* **YOUR ASSIGNMENT**
If a line in the data below includes the string "discount", please return a copy of it.
[SOURCE MATERIAL — start]
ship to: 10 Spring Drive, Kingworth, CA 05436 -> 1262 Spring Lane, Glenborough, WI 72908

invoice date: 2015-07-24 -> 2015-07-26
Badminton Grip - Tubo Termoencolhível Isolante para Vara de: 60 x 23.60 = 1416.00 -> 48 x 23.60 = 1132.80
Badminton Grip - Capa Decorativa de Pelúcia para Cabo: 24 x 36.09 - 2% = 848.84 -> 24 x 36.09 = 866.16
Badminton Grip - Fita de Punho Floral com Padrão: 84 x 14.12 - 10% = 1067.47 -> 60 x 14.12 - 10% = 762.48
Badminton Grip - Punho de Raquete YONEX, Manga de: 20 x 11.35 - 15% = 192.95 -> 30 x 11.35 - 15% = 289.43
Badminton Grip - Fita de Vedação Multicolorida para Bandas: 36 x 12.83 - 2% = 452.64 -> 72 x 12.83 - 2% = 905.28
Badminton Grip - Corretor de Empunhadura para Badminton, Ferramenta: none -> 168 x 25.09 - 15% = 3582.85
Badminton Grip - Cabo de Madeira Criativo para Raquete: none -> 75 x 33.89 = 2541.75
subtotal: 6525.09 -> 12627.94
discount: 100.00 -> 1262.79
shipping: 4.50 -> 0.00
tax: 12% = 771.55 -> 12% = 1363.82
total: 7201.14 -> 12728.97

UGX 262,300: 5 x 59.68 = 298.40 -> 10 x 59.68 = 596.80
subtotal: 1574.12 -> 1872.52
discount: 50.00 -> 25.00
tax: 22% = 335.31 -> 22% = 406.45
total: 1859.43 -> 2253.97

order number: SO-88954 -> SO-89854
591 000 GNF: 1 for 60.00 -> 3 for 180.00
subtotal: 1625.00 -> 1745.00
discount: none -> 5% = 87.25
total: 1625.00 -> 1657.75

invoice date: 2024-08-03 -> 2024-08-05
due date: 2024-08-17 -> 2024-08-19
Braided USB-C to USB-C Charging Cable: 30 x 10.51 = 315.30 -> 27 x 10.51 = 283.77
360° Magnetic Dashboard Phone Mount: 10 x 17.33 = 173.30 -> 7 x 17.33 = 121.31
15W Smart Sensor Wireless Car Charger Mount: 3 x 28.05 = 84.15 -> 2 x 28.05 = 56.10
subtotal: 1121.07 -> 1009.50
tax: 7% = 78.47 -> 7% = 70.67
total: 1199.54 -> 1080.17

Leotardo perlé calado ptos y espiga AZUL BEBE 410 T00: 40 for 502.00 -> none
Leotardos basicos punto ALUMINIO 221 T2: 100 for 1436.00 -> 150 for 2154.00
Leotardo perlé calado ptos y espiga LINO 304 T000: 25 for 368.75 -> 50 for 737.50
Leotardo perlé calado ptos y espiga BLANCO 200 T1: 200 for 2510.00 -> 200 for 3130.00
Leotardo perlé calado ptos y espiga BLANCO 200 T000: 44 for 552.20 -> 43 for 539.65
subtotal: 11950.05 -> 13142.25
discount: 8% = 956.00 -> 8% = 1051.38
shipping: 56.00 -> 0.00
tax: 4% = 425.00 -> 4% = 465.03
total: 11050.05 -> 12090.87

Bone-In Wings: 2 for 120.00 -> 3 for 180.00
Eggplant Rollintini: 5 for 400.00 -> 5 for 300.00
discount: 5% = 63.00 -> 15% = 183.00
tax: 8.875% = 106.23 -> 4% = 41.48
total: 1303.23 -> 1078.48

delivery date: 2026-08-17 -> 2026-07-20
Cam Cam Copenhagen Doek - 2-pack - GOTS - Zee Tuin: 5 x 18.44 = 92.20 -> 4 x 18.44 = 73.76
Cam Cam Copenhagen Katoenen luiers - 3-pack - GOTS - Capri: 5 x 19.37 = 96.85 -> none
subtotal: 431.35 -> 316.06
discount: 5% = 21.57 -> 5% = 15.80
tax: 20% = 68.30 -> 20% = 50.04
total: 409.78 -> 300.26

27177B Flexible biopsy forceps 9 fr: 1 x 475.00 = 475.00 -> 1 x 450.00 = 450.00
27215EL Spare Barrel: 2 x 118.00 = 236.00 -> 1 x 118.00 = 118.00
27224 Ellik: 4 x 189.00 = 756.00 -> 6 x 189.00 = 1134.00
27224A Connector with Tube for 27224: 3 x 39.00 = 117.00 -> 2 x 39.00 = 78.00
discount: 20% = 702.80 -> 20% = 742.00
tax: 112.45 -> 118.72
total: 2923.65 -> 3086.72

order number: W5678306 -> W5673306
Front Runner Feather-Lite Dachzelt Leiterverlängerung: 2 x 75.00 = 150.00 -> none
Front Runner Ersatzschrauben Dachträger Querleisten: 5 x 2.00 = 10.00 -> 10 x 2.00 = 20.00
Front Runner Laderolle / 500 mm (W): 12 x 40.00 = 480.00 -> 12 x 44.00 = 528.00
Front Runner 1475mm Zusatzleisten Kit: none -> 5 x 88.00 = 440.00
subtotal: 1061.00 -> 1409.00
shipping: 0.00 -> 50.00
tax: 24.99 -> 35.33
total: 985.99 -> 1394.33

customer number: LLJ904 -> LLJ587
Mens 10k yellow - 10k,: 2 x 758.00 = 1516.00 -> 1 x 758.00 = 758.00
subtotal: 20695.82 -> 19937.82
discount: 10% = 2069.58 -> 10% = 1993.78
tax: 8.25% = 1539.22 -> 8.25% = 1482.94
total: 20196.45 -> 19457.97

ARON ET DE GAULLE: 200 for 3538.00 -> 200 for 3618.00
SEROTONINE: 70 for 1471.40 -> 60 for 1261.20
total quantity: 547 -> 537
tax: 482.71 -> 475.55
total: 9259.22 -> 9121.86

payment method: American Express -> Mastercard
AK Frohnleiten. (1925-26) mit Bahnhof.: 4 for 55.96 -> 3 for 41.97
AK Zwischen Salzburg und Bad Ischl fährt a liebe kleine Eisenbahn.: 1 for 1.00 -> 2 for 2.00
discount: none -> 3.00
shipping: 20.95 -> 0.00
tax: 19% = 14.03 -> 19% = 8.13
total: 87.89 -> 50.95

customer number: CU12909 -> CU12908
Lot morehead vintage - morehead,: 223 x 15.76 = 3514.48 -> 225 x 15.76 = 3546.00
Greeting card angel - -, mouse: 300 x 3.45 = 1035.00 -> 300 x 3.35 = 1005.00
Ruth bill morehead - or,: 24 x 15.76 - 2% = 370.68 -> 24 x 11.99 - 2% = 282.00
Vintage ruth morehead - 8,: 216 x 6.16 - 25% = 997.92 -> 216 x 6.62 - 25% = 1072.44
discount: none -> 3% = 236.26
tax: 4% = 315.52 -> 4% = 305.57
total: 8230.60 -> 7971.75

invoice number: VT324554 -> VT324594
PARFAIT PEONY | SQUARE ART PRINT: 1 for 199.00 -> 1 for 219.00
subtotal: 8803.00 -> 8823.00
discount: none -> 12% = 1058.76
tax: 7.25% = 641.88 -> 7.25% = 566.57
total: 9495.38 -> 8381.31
[SOURCE MATERIAL — finish]
* **EXERCISE SOLUTION**
discount: 100.00 -> 1262.79
discount: 50.00 -> 25.00
discount: none -> 5% = 87.25
discount: 8% = 956.00 -> 8% = 1051.38
discount: 5% = 63.00 -> 15% = 183.00
discount: 5% = 21.57 -> 5% = 15.80
discount: 20% = 702.80 -> 20% = 742.00
discount: 10% = 2069.58 -> 10% = 1993.78
discount: none -> 3.00
discount: none -> 3% = 236.26
discount: none -> 12% = 1058.76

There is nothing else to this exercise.